After hearing about it on a recent episode of the Dithering podcast, it’s a key idea to understand. It’s also important to note that Spotify doesn’t support open podcasts based on RSS without them being submitted to Spotify.
Free podcasts are pretty self-explanatory. They are free to listen to, and they likely include advertising. Free podcasts are the types of podcasts we’ve all been accustomed to since we started listening to podcasts. Free podcasts can be open or closed. An exclusive Spotify podcast can be free but not be an open podcast since it can’t be subscribed to in podcasts that allow manual subscriptions.
Open podcasts are based on RSS technology, and they can be subscribed to in any number of podcast apps like Apple Podcasts, Overcast, Castro, Pocket Casts, Breaker, etc. One of the benefits of an open podcast is that people are not locked into a specific app for a particular podcast.
An example of a closed podcast is the new The Michelle Obama Podcast that is a Spotify exclusive. While Spotify users can “subscribe” to the show, there is no way for users of another podcast application to subscribe to the show. By definition, this show is a closed podcast. When Joe Rogan’s show becomes a Spotify exclusive later this year, it will also become a closed podcast. These are shows that do not have a public RSS feed and can only be subscribed to in a single application.
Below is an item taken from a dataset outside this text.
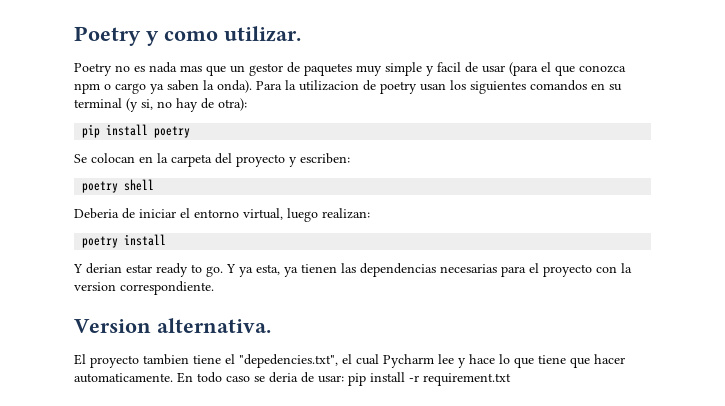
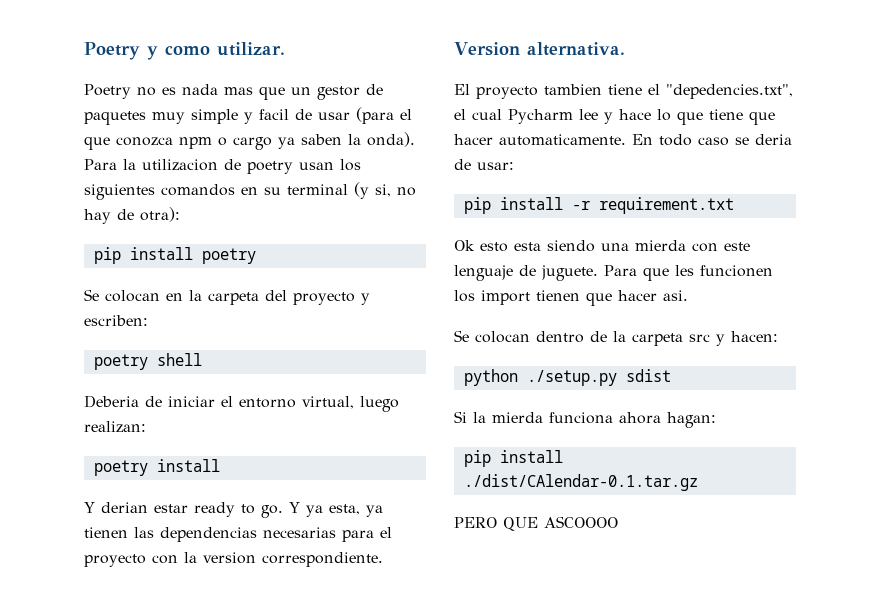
(344, 379) none -> (514, 166) //
(511, 379) none -> [454,240,750,252] [454,265,773,281] [454,290,688,306] [454,330,778,346] [463,369,671,386] [454,411,716,428] [463,450,563,467] [463,474,698,491] [454,516,618,531] // Ok esto esta siendo una mierda con este lenguaje de juguete. Para que les funcionen los import tienen que hacer asi. // Se colocan dentro de la carpeta src y hacen: // python ./setup.py sdist // Si la mierda funciona ahora hagan: // pip install ./dist/CAlendar-0.1.tar.gz // PERO QUE ASCOOOO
Why does free, open, and closed matter?
The very concept of free, open, and closed podcasts is a crucial distinction because Spotify doesn’t support subscribing to a podcast from an RSS feed. If you subscribe to the premium version of the Connected podcast but want to use Spotify for podcasts, you can’t do it. Relay FMs premium podcasts give you a unique URL that any other podcast client can use. The only primary “podcast’ application that can’t use Relay FMs premium URLs or any app that uses a similar system is Spotify. In my mind, it’s hard to consider Spotify a podcasting application when it can accomplish a task that is a basic aspect of being a podcast app.
It appears Spotify is trying to become the YouTube of audio content vs trying to edge Apple out of the podcast market. They want to be the centralized place for all of your audio content in order to become the centralized advertising medium for audio content. By controlling what shows can be consumed on the platform, Spotify is in complete control of every aspect. Apple’s ambitions are to create a great place for podcasts, and even Apple’s new Apple News Today Podcast can be listened to in other podcasts apps (except Spotify). Even if there is a podcast that Apple won’t allow to be submitted to the Apple Podcasts directory, the app supports adding the RSS feed manually.
If Spotify wants to support the open podcast market, all they need to do is allow people to subscribe to a show from the RSS feed, but they don’t, and it’s likely due to their future ambitions with programmatic advertising. We’ve enjoyed a long history of an open podcast market, and I want to keep it that way, so I hope Spotify will reconsider and allow subscribing from RSS for podcasts that are not in the Spotify directory like Apple Podcasts, Overcast, Breaker, Castro, and Pocket Casts.